Americans are so used to low interest rates that they ignore both the benefits of high rates and the role of interest in coordinating saving and investment:

“Now, absent the government’s intervention, interest rates would have to be much higher to restore some type of balance where the higher rates would encourage people to save, because they would earn more interest on their savings and reduce borrowing because borrowing would be more expensive.”

Monetary policy bears an uncanny resemblance to the irrational behavior of addicts, and this week’s decision is no different:

“It’s the overdose. The Fed has been injecting the economy with this monetary heroin for over 20 years, and every time we come down off our high, we need a bigger fix. Well, the size of the dose that would be required now to get us high again, given how much debt we now have, it’s basically an overdose. We end up dying from the drug.”

The conversation around price controls reminds Peter of price controls that everyone, including Republicans, forget about:

“Ironically, there’s a lot of talk about price controls now because Kamala Harris proposed price controls on groceries, and of course, all the Republicans jump on her for advocating price controls. But I pointed out the irony of that because the minimum wage is a price control, yet a lot of Republicans don’t want to repeal the minimum wage.”

More recently, Donald Trump promised caps on credit card rates, revealing a GOP blind spot on economic policy. The biggest blind spot on price controls, however, is the Federal Reserve:

“But it’s a promise that [Trump] made, and the irony should be obvious, because you can’t criticize your opponent for advocating price controls and then advocate price controls of your own. But the ultimate price control is the Fed controlling the price of money– interest rates. So all these Republicans who are condemning (and rightfully so) Kamala Harris’s plan to put price controls support the Fed.”

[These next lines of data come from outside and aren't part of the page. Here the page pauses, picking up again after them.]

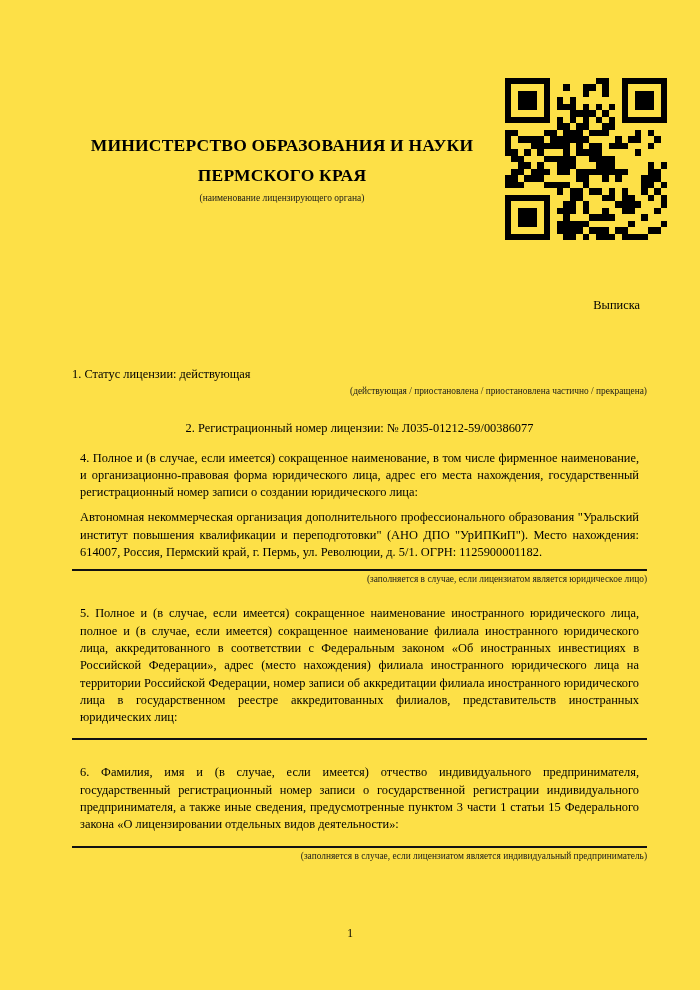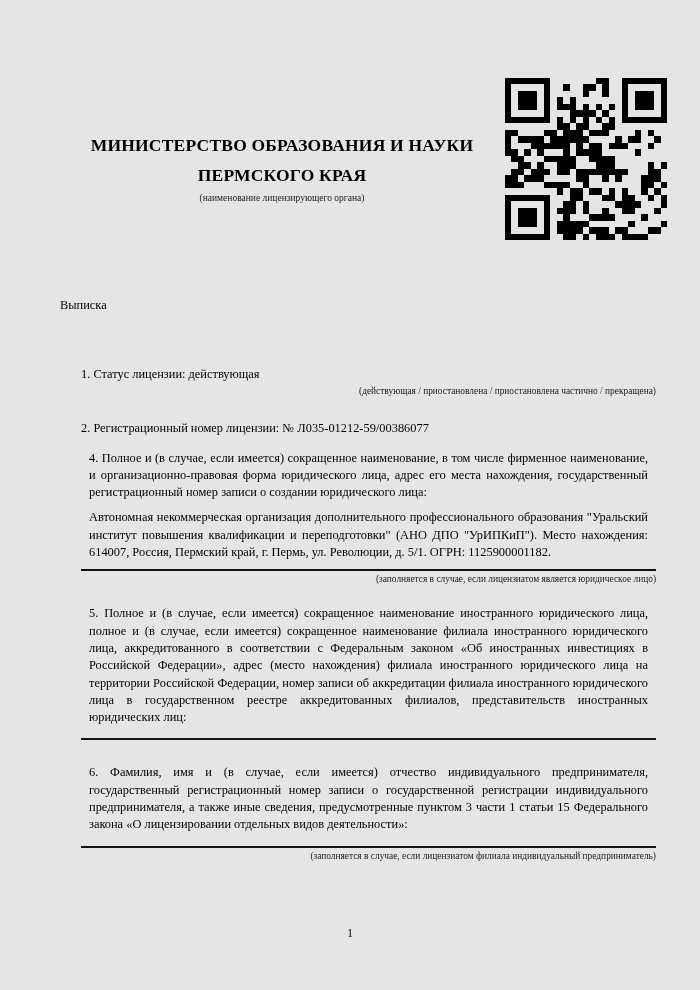--- a/index.html
+++ b/index.html
@@ -7,7 +7,7 @@
     position: relative;
     width: 700px;
     height: 990px;
-    background: #e5e5e5;
+    background: #fde047;
     color: #000000;
     font-family: "Liberation Serif", "DejaVu Serif", serif;
     overflow: hidden;

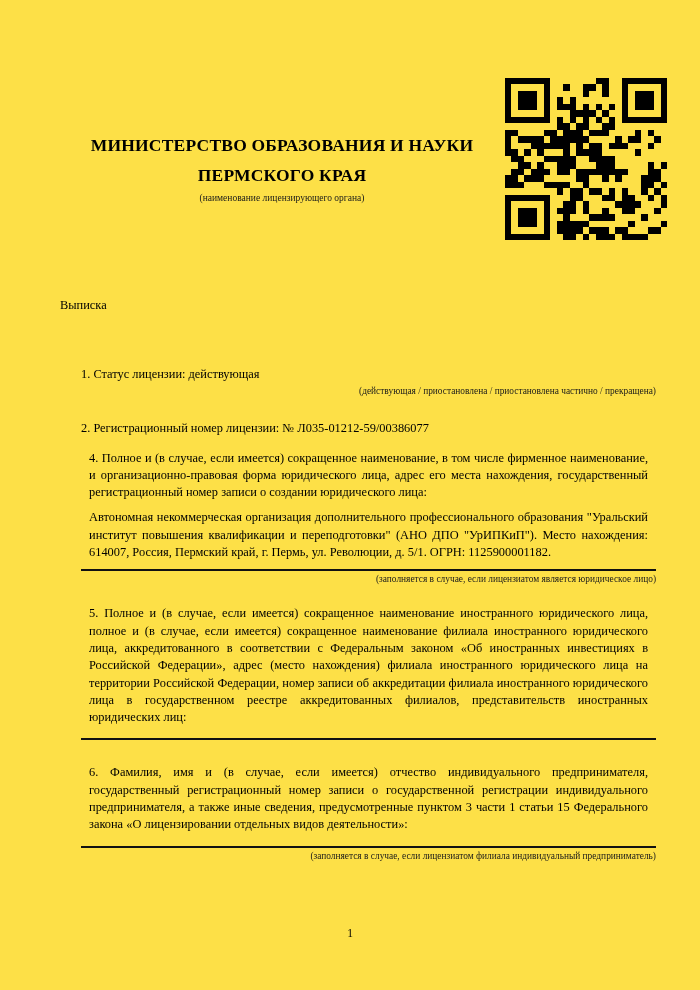--- a/index.html
+++ b/index.html
@@ -49,7 +49,7 @@
     left: 60px;
     top: 296px;
     width: 580px;
-    text-align: left;
+    text-align: right;
     font-size: 12.4px;
     line-height: 18px;
   }

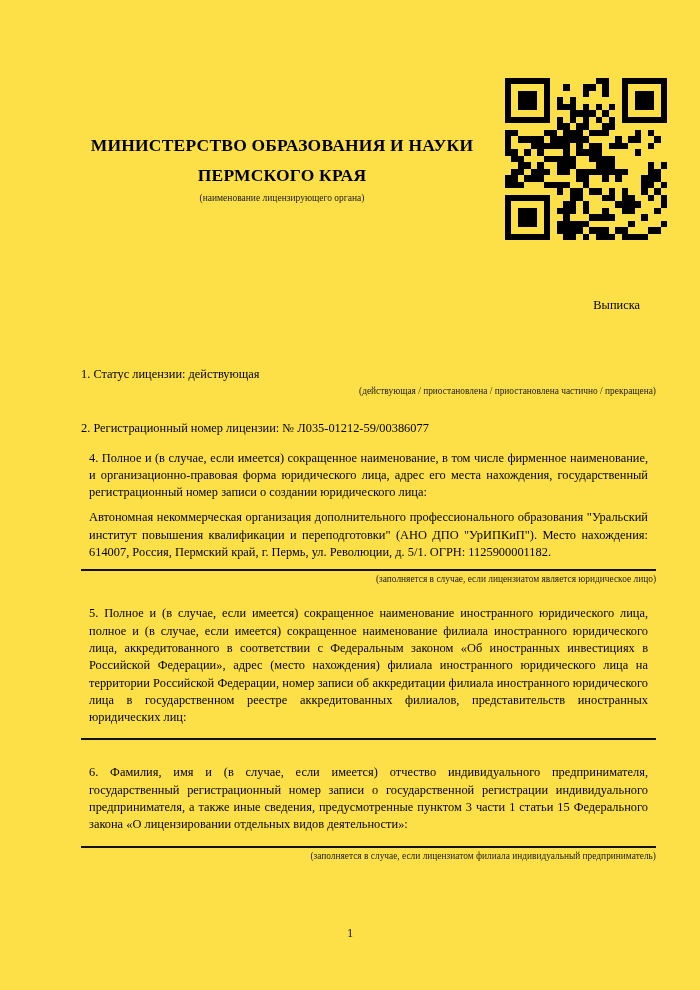--- a/index.html
+++ b/index.html
@@ -57,7 +57,7 @@
   
   .main {
     position: absolute;
-    left: 81px;
+    left: 72px;
     top: 366px;
     width: 575px;
     font-size: 12.4px;

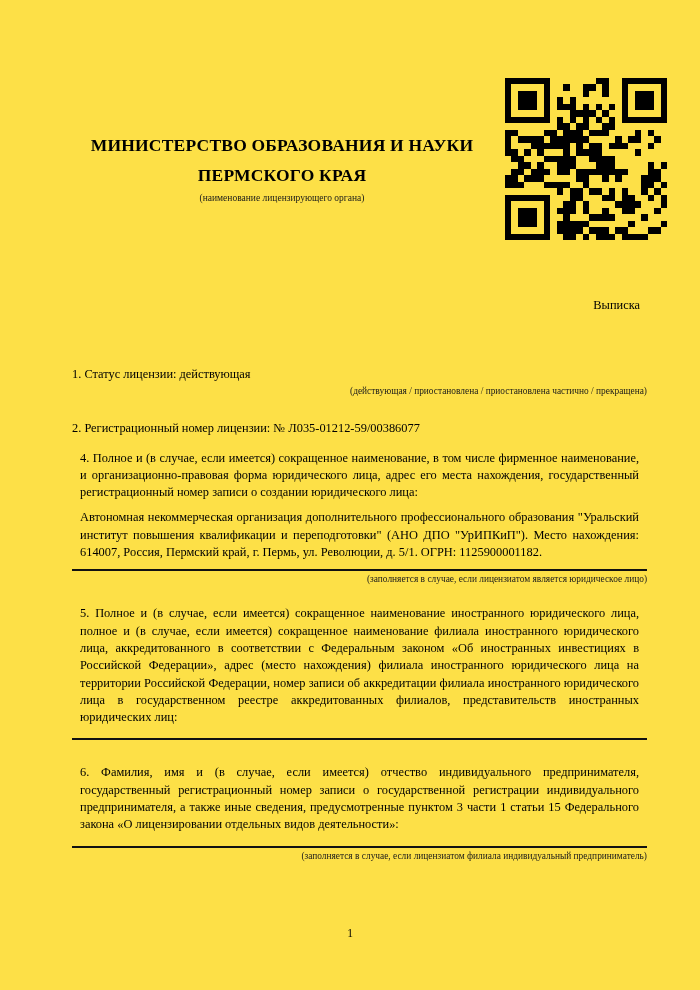--- a/index.html
+++ b/index.html
@@ -78,7 +78,7 @@
     margin: 4px 0 0 0;
     height: 0;
   }
-  .mt-item2 { margin-top: 22px; }
+  .mt-item2 { margin-top: 22px; text-align: center; }
   .mt-item3 { margin-top: 16px; }
   .mt-item4 { margin-top: 12px; }
   .mt-item5 { margin-top: 19px; }

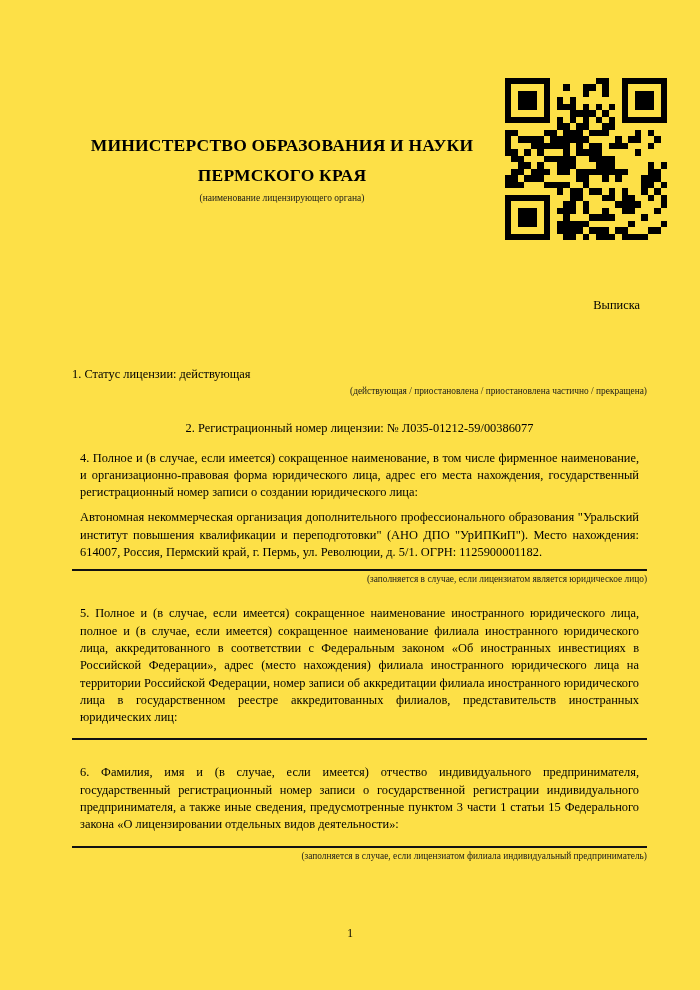--- a/index.html
+++ b/index.html
@@ -445,7 +445,7 @@
 
     <p class="para mt-item6">6. Фамилия, имя и (в случае, если имеется) отчество индивидуального предпринимателя, государственный регистрационный номер записи о государственной регистрации индивидуального предпринимателя, а также иные сведения, предусмотренные пунктом 3 части 1 статьи 15 Федерального закона «О лицензировании отдельных видов деятельности»:</p>
     <hr class="hrule mt-rule6">
-    <div class="small-caption">(заполняется в случае, если лицензиатом филиала индивидуальный предприниматель)</div>
+    <div class="small-caption">(заполняется в случае, если лицензиатом является индивидуальный предприниматель)</div>
 
 
   </div>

Rhetoric aside, no politician actually intends to address the national debt:

“The debt problem is going to keep getting bigger and bigger and bigger again, regardless of whoever wins the election, because everybody is promising tax cuts, including Harris.”

No one in Washington actually realizes the gravity of America’s economic woes:

“The mistakes that were made– the monetary and fiscal policy mistakes that we’ve made during the 2000s, the 2010s, and now in the 2020s– they dwarf the mistakes that we made in the 1960s, which sowed the seeds for the 1970s. We’ve sowed even more seeds of an even bigger crisis that we are going to experience soon.”

While dismal, the future of the economy is increasingly set in stone with each Fed decision:

“It’s going to be a far worse crisis for average Americans than we’ve ever seen, because it’s going to be a much more severe recession. People are going to lose their jobs, but they’re not going to have the offsetting benefit of a lower mortgage or lower inflation. They’re going to have the worst of all worlds with soaring inflation, soaring interest rates like the 70s, only much worse than the 70s.”